65
   

Don't tell me there's no proof for evolution

 
 
farmerman
 
  1  
Reply Wed 6 Sep, 2017 02:45 pm
@brianjakub,
you need to read up a bit on stuff like gene sequencing (Sanger sequencing) as well as the replication methodology of DNA and RNA. Also specific "unzipping chemicals like DNA polymerase can all be found in an intro molecular biology text.
I find it fascinating that, not only are fossils of "the losers" separated by expanses of time, we have contemporary(alive today) different phenotypic daughter species that are separated biogeographically from their parent spcie by some environmental chqnge (like plate tectonics, closing of a rift valley or isolation by desertification or inundation like the Med.

How are troglodytic daughter species genetically related to non cave dwelling members of common species( determined by DNA sequencing). Is this not a neat bit of adaptation and taking over an available niche??

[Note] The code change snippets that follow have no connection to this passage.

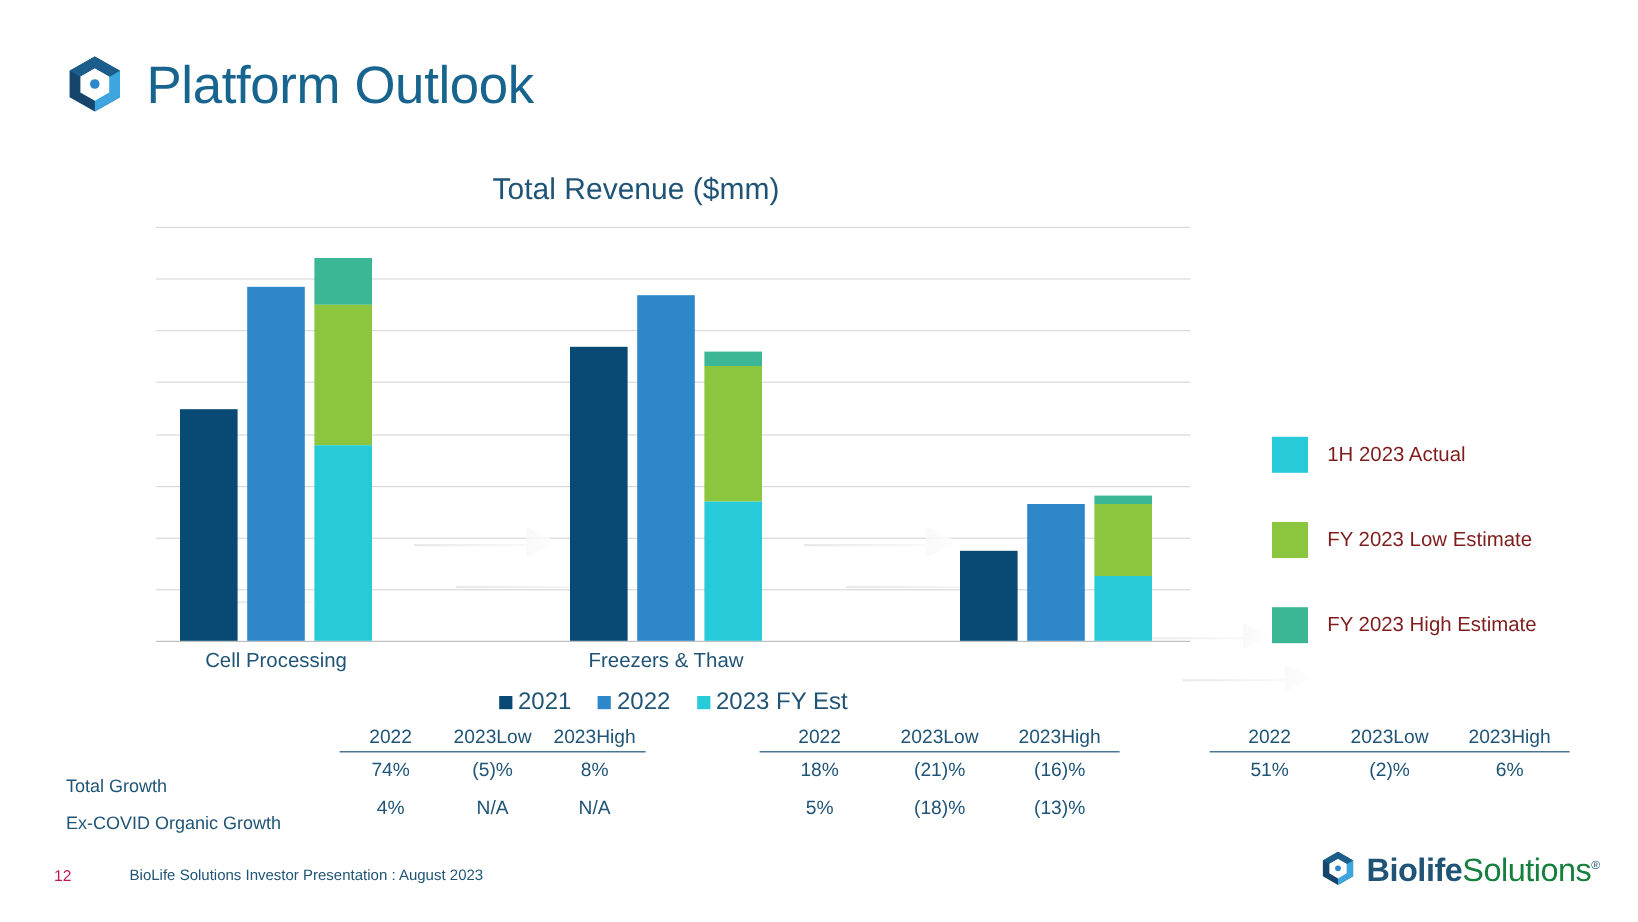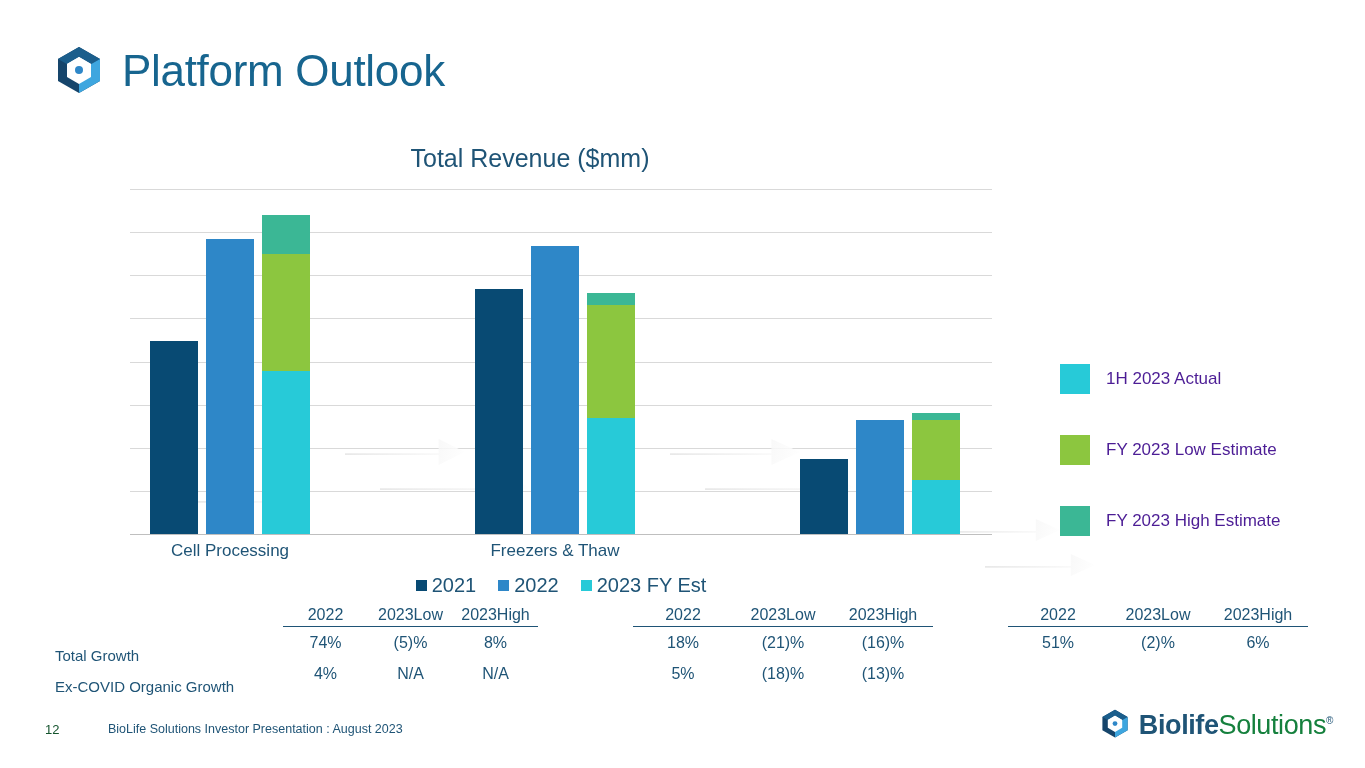--- a/index.html
+++ b/index.html
@@ -76,7 +76,7 @@
   #side-legend { position:absolute; left:1060px; top:220px; width:305px; }
   .side-item { display:flex; align-items:center; gap:16px; margin-bottom:41px; }
   .side-swatch { width:30px; height:30px; flex:none; }
-  .side-label { font-size:17px; color:#4c1d95; white-space:nowrap; }
+  .side-label { font-size:17px; color:#7f1d1d; white-space:nowrap; }
 
   
   #metrics { position:absolute; left:0; top:606px; width:1365px; height:90px; }

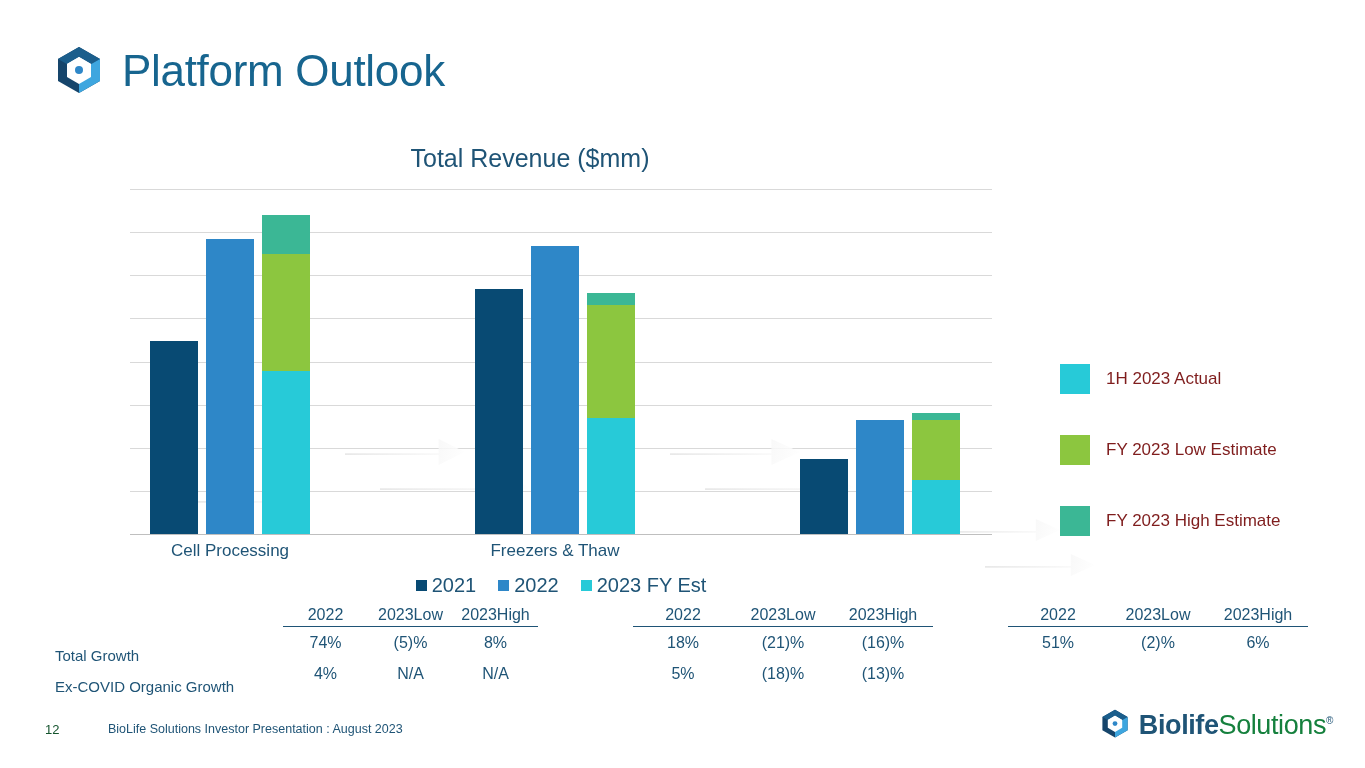--- a/index.html
+++ b/index.html
@@ -88,7 +88,7 @@
   .mt-row div { font-size:16px; text-align:center; color:#1F5476; line-height:31px; }
 
   
-  #footer-num { position:absolute; left:45px; top:722px; font-size:13px; color:#14532d; }
+  #footer-num { position:absolute; left:45px; top:722px; font-size:13px; color:#be185d; }
   #footer-text { position:absolute; left:108px; top:722px; font-size:12.5px; color:#1F5476; }
   #brand { position:absolute; right:32px; top:708px; display:flex; align-items:center; gap:9px; }
   #brand-text { font-size:27px; color:#1F5476; letter-spacing:-0.4px; white-space:nowrap; }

Cave spiders , fish, mammals and insects are basically all different from other cave spiders etc... as seen from different cave systems throughout the planet.

Lake Baykal has demonstrated the evolution of animals like carnivorous amphipods the size of giant shrimp. Since the lake is over 25 million years old, about 80% of its plants and animals re endemic to this one place on earth.


PS, also, Nowhere on earth is there any geologic evidence of a planet wide biblical flood.

You sound like a precocious young person who's trying to learn, yet you need to delve further into some of the principles before you get somehow "stuck" on "WHAT you need to believe or disbelieve.

The prinicple of Irreducible complexity hqs nothing to do with "engineers on the job"> IT has only to do with wht you can PROVE is an organisms lowest common denominator of its biology. SO far, this hs never been determined by ID "scientists"
brianjakub
 
  1  
Reply Wed 6 Sep, 2017 02:55 pm
@cicerone imposter,
Aren't humans part of nature?
Olivier5
 
  1  
Reply Wed 6 Sep, 2017 04:05 pm
@brianjakub,
brianjakub wrote:

Maybe Kali is one of the demiurge God destroyed in the flood.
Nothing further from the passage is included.